What’s Hadoop?

Hadoop is a framework or tools that enable the partition and split of tasks across multiple server and nodes on a network. Hadoop then provides the required framework to MAP and REDUCE a process into multiple chunks or segments.

Hadoop has multiple projects that include:

Hive, Hbase, Chukwa, Tex, Pig, Spark, Tez, and some others that are designed for instance HIVE for a data warehouse that provides data summarization and adhoc querying. HBAse as well is a database that support structured data storage for large tables.

However the common projects are: Common, HDFS, YARN (job scheduling and cluster management), and MapReduce.

source: http://hadoop.apache.org

High-Level Architecture of Hadoop

As shown in the figure from opensource.com, Hadoop includes a Master Node and Slave Node(s). The Master Node contains a TaslkTracker and a JobTracker that interfaces will all the Slave Nodes.

The MapReduce Layer is the set of applications used to split the process in hand, into several SlaveNodes. Each SlaveNode will then process a piece of the problem and once completed it will be sent over from the process of “Mapping” to “Reducing,”

hadoop-HighLevel_hadoop_architecture-640x460 — High Level Architecture of Hadoop

MapReduce workflow

As shown in the figure, the MapReduce logic is shown here.

On the left side,BigData, is a set of files or huge file, a huge log file or a database,
The HDFS refer to the “Hadoop Distributed Filesystem,” which is used to copy part of the data, split it across all the cluster and then later on to be merged with the data
The generated output is then copied over to a destinatary node.

Example of MapReduce

For example,lets say we need to count th number of words in a file, and we will assign a line to each server in the hadoop cluster, we can run the following code. MRWordCounter() does the job of wording each line and mapping all the jobs

from mrjob.job import MRJob

class MRWordCounter(MRJob):
    def mapper(self, key, line):
        for word in line.split():
            yield word, 1

    def reducer(self, word, occurrences):
        yield word, sum(occurrences)

if __name__ == '__main__':
    MRWordCounter.run()

Using : mrjob

A music example can be found here:

class MRDensity(MRJob):
    """ A  map-reduce job that calculates the density """

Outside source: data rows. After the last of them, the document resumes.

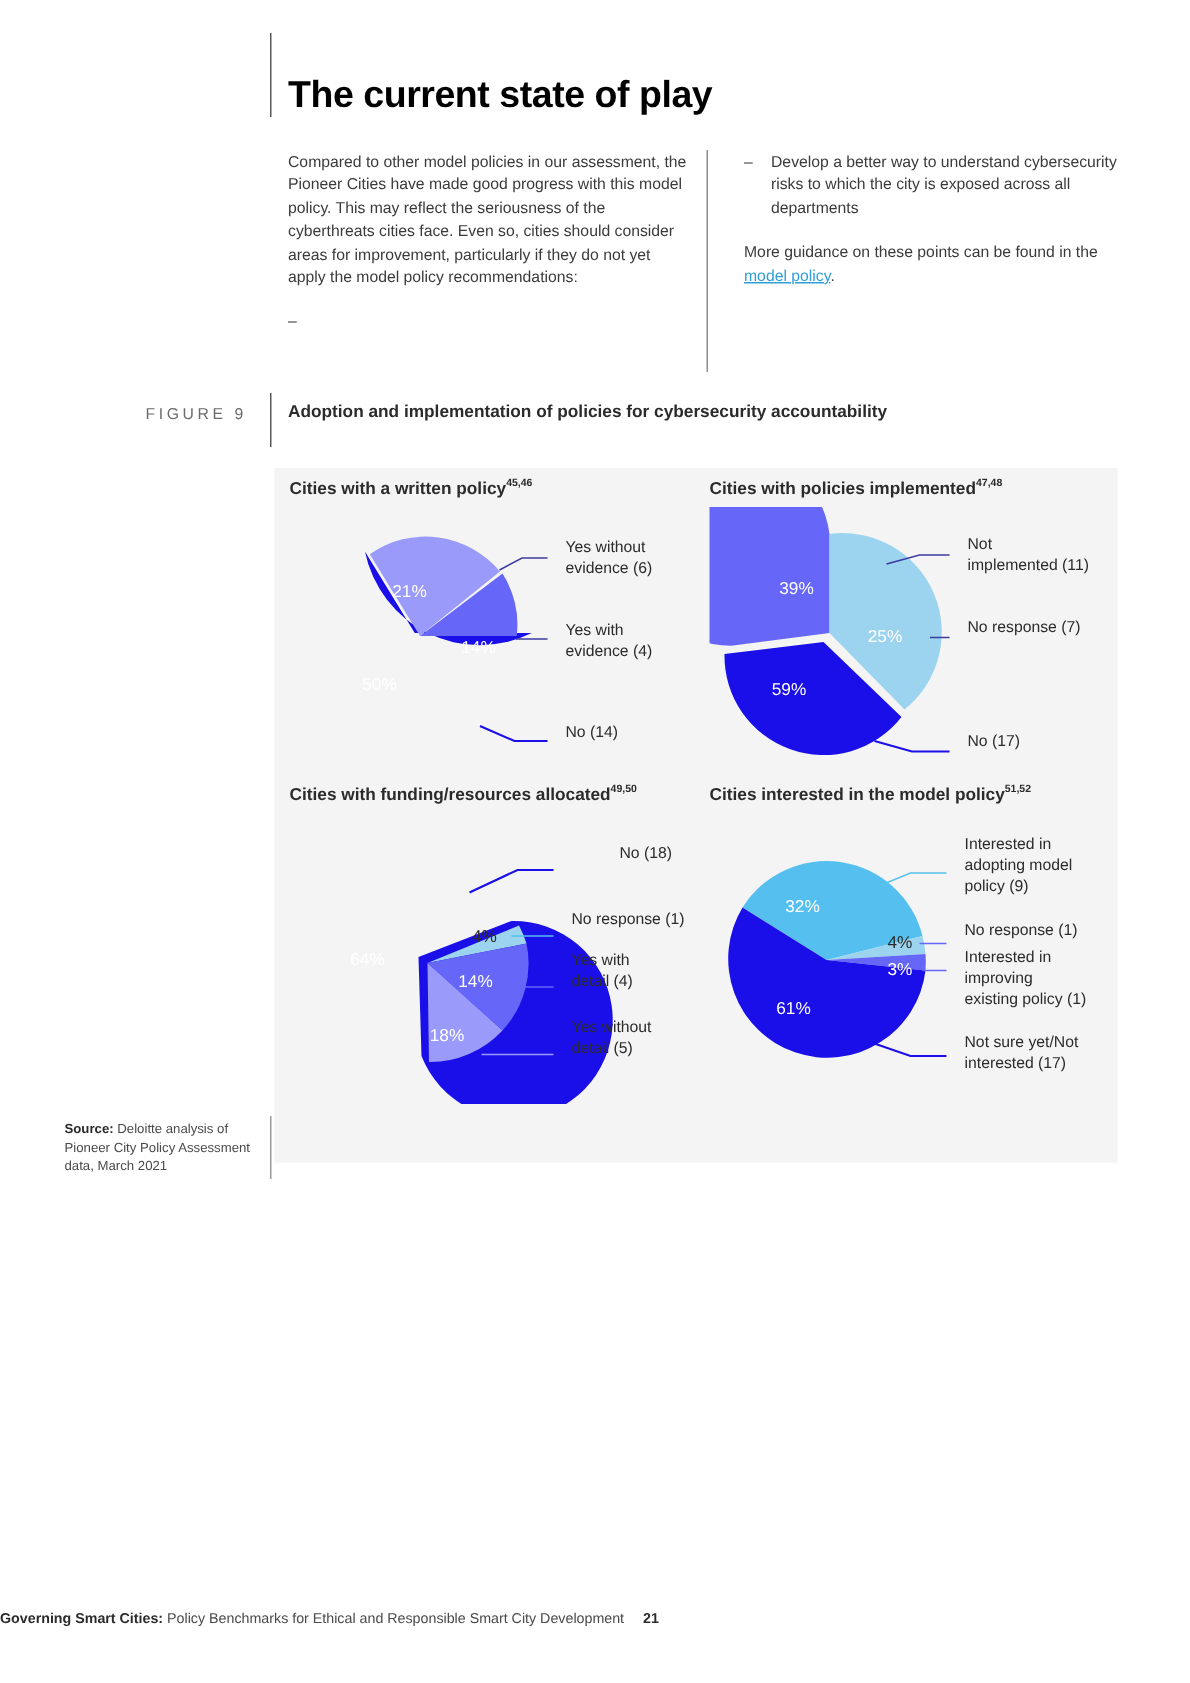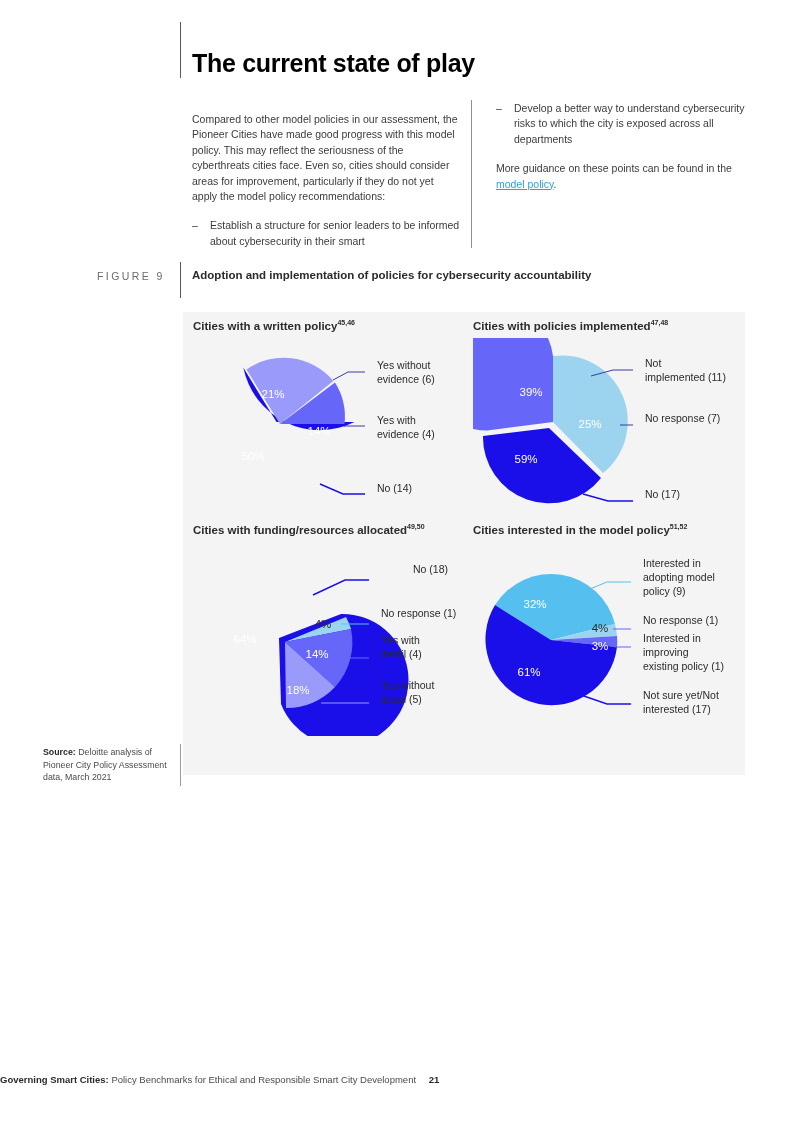--- a/index.html
+++ b/index.html
@@ -52,7 +52,7 @@
   }
   .col-left { left: 192px; top: 101px; width: 268px; }
   .col-right { left: 496px; top: 101px; width: 258px; }
-  .col p { margin: 11px 0 14px 0; }
+  .col p { margin: 0 0 14px 0; }
   .bullet { position: relative; padding-left: 18px; margin: 0 0 14px 0; }
   .bullet .dash {
     position: absolute;

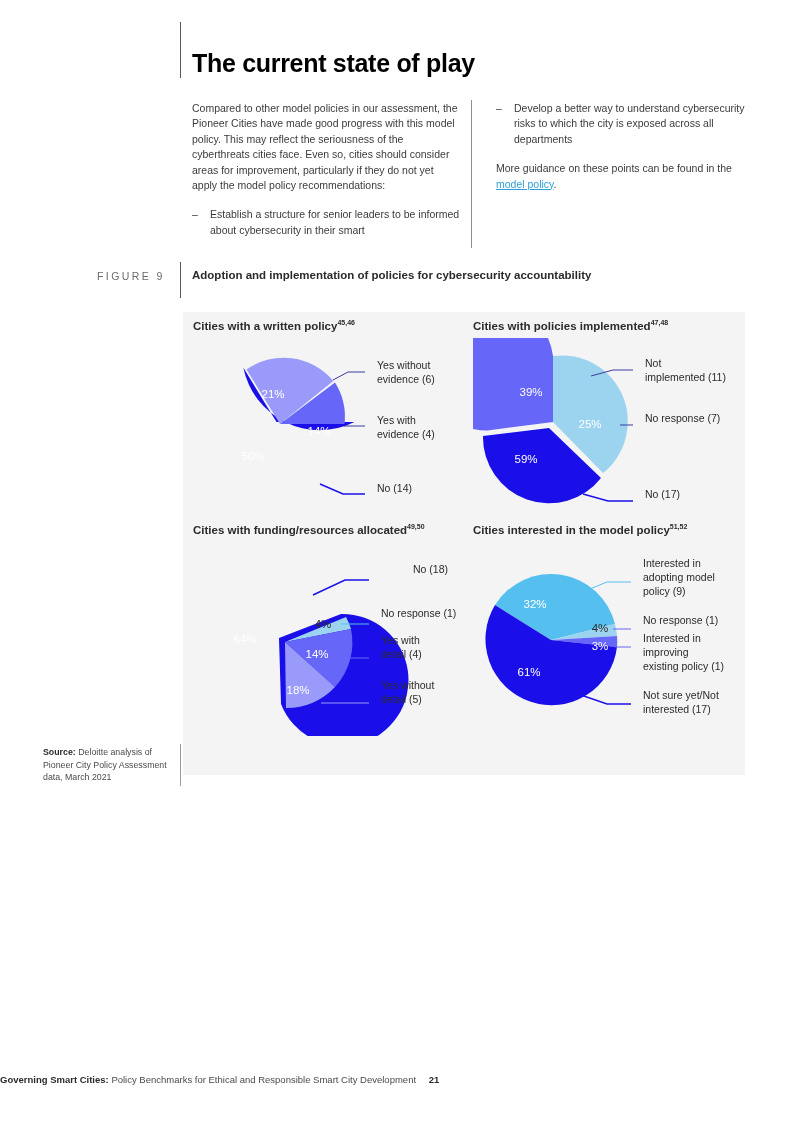--- a/index.html
+++ b/index.html
@@ -175,7 +175,6 @@
   <p>Compared to other model policies in our assessment, the Pioneer Cities have made good progress with this model policy. This may reflect the seriousness of the cyberthreats cities face. Even so, cities should consider areas for improvement, particularly if they do not yet apply the model policy recommendations:</p>
   <div class="bullet">
     <span class="dash">–</span>
-    <span>Establish a structure for senior leaders to be informed about cybersecurity in their smart</span>
   </div>
 </div>
 

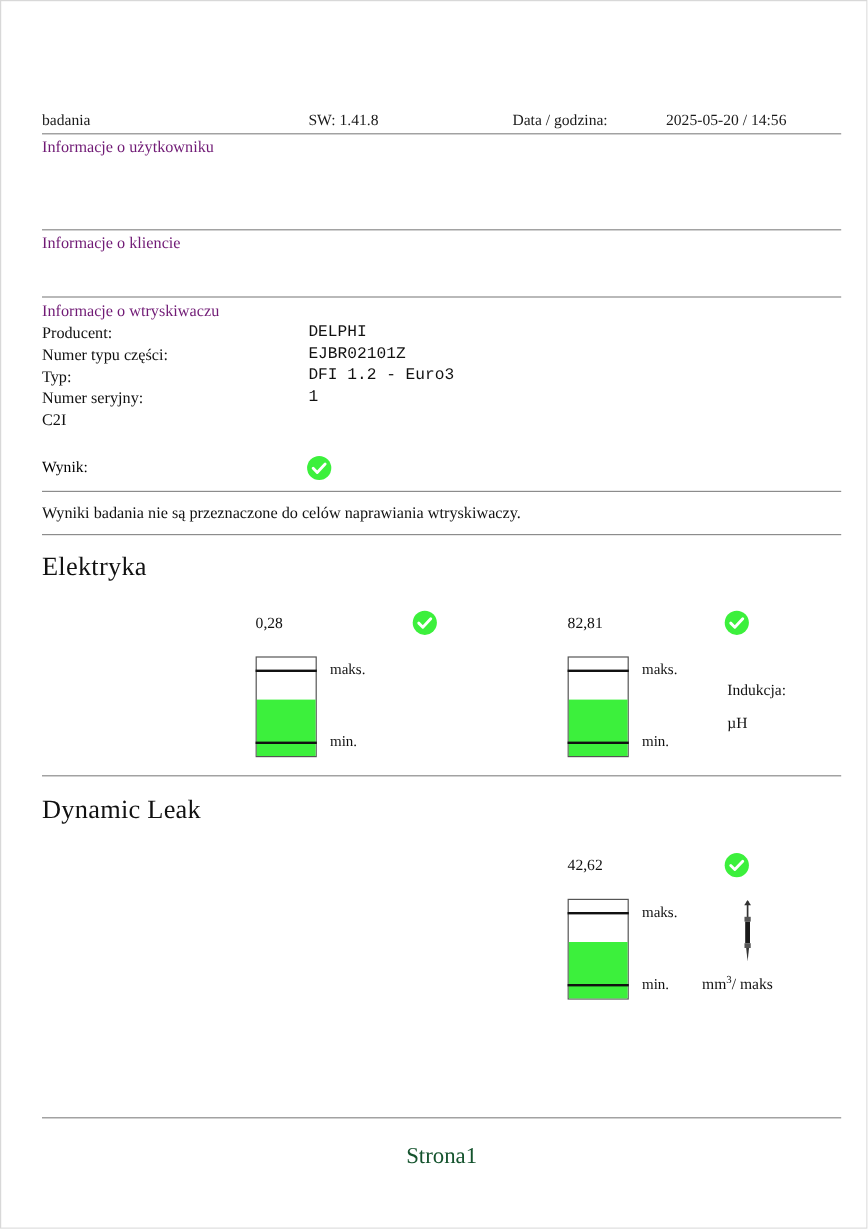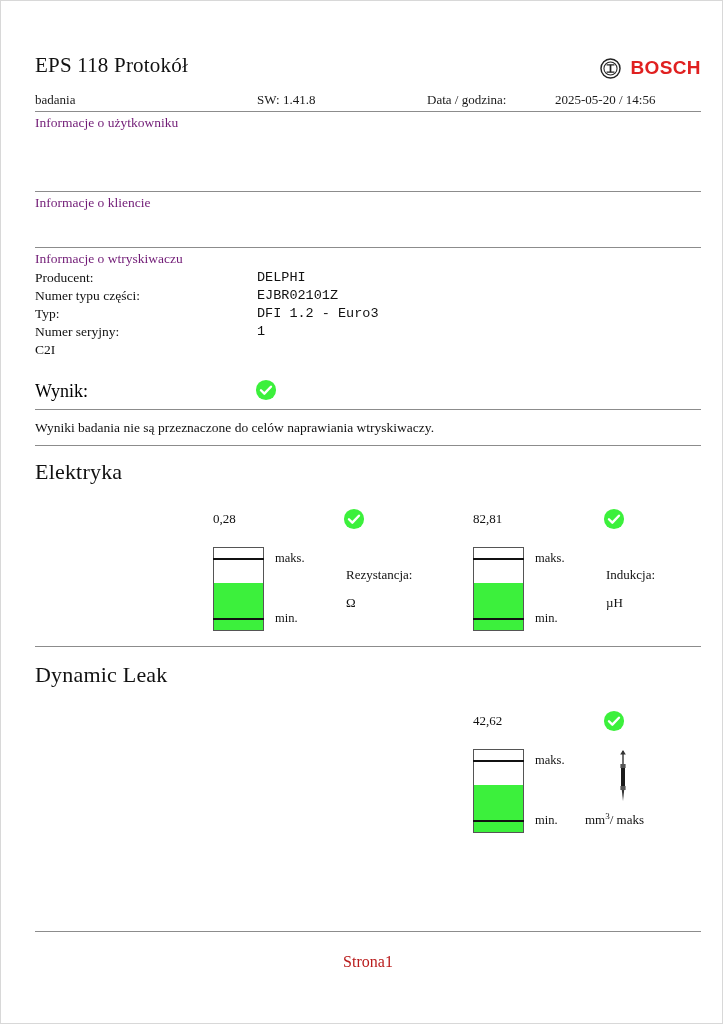--- a/index.html
+++ b/index.html
@@ -248,18 +248,6 @@
 <div class="page">
   <div class="content">
 
-    <div class="header-title-row">
-      <div class="doc-title">EPS 118 Protokół</div>
-      <div class="bosch-logo">
-        <svg class="bosch-mark" viewBox="0 0 32 32">
-          <circle cx="16" cy="16" r="14.5" fill="none" stroke="#222" stroke-width="2.2"></circle>
-          <circle cx="16" cy="16" r="10" fill="none" stroke="#222" stroke-width="1.6"></circle>
-          <path d="M10 10.5 H22 M10 21.5 H22" stroke="#222" stroke-width="2.2" fill="none"></path>
-          <path d="M16 10.5 V21.5" stroke="#222" stroke-width="2.6" fill="none"></path>
-        </svg>
-        <div class="bosch-word">BOSCH</div>
-      </div>
-    </div>
 
     <div class="meta-row">
       <span class="meta-service">badania</span>

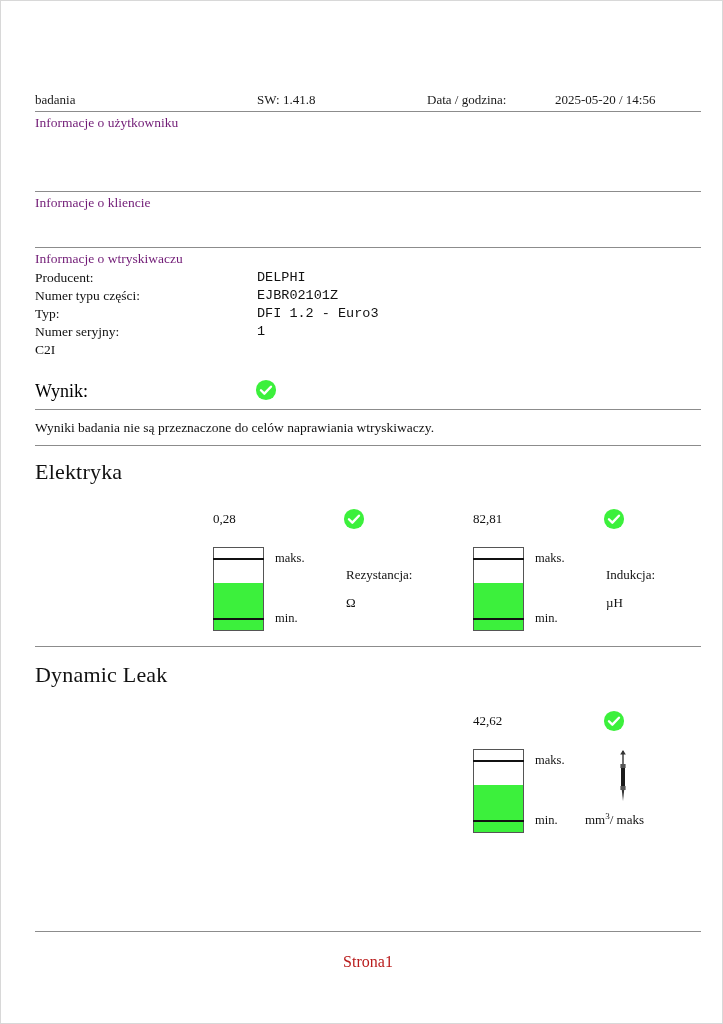--- a/index.html
+++ b/index.html
@@ -115,7 +115,7 @@
     top: 378px;
     width: 666px;
     height: 22px;
-    font-size: 18px;
+    font-size: 13px;
   }
   .result-label { position: absolute; left: 0; top: 2px; }
   .result-icon  { position: absolute; left: 220px; top: 0; }

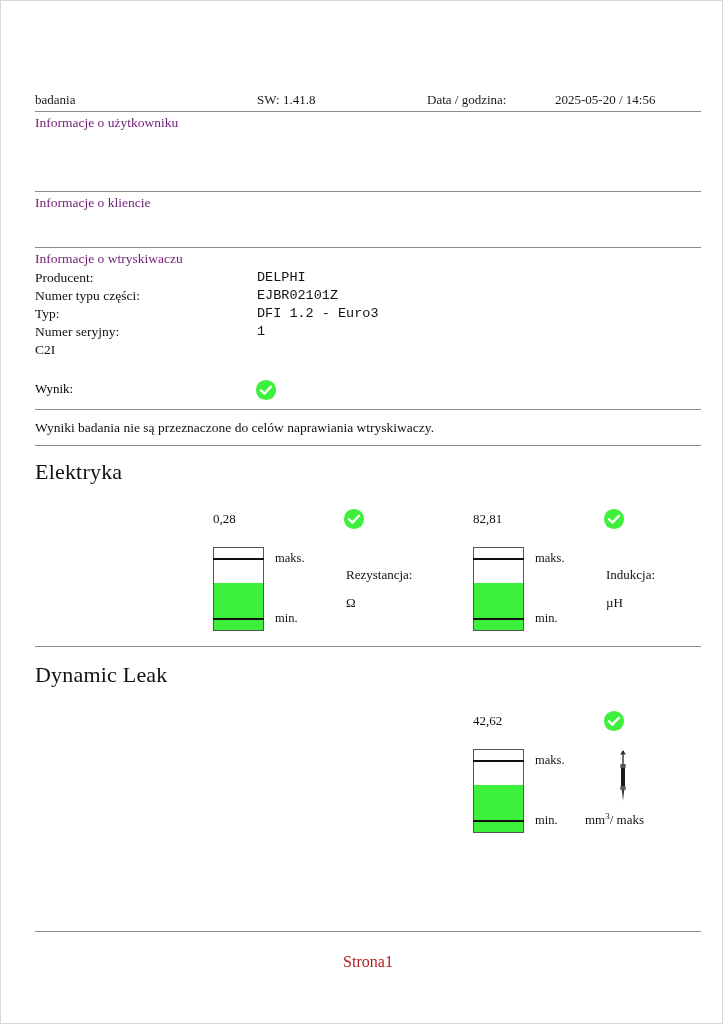--- a/index.html
+++ b/index.html
@@ -318,10 +318,6 @@
       </div>
       <span class="gauge-tag max">maks.</span>
       <span class="gauge-tag min">min.</span>
-      <div class="unit-block">
-        <span>Rezystancja:</span>
-        <span class="unit-sym">Ω</span>
-      </div>
     </div>
 
     <div class="measure" style="left:438px; top:510px">

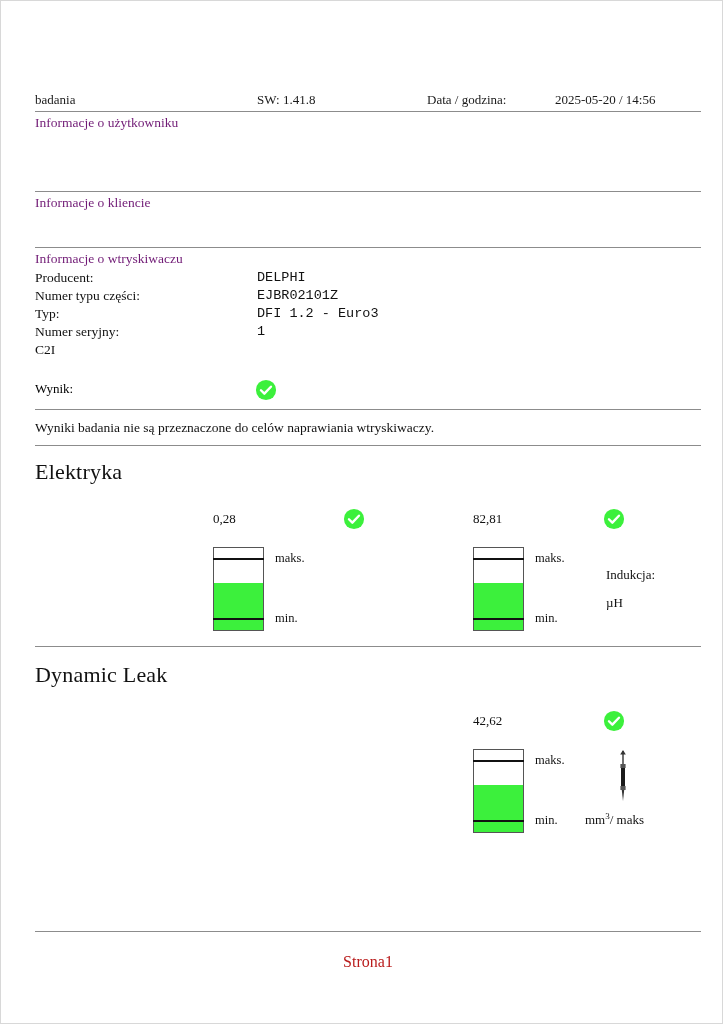--- a/index.html
+++ b/index.html
@@ -238,8 +238,8 @@
     top: 952px;
     width: 666px;
     text-align: center;
-    font-size: 16px;
-    color: #b91c1c;
+    font-size: 19px;
+    color: #14532d;
   }
 </style>
 </head>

    def mapper(self, _, line):
        """ The mapper loads a track and yields its density """
        t = track.load_track(line)
        if t:
            if t['tempo'] > 0:
                density = len(t['segments']) / t['duration']
                yield (t['artist_name'], t['title'], t['song_id']), density

As shown here, the mapper will grace a line of file and use the “track.load_track()” function to obtain “tempo”, the number of “segments” and all additional metadata to create a density value.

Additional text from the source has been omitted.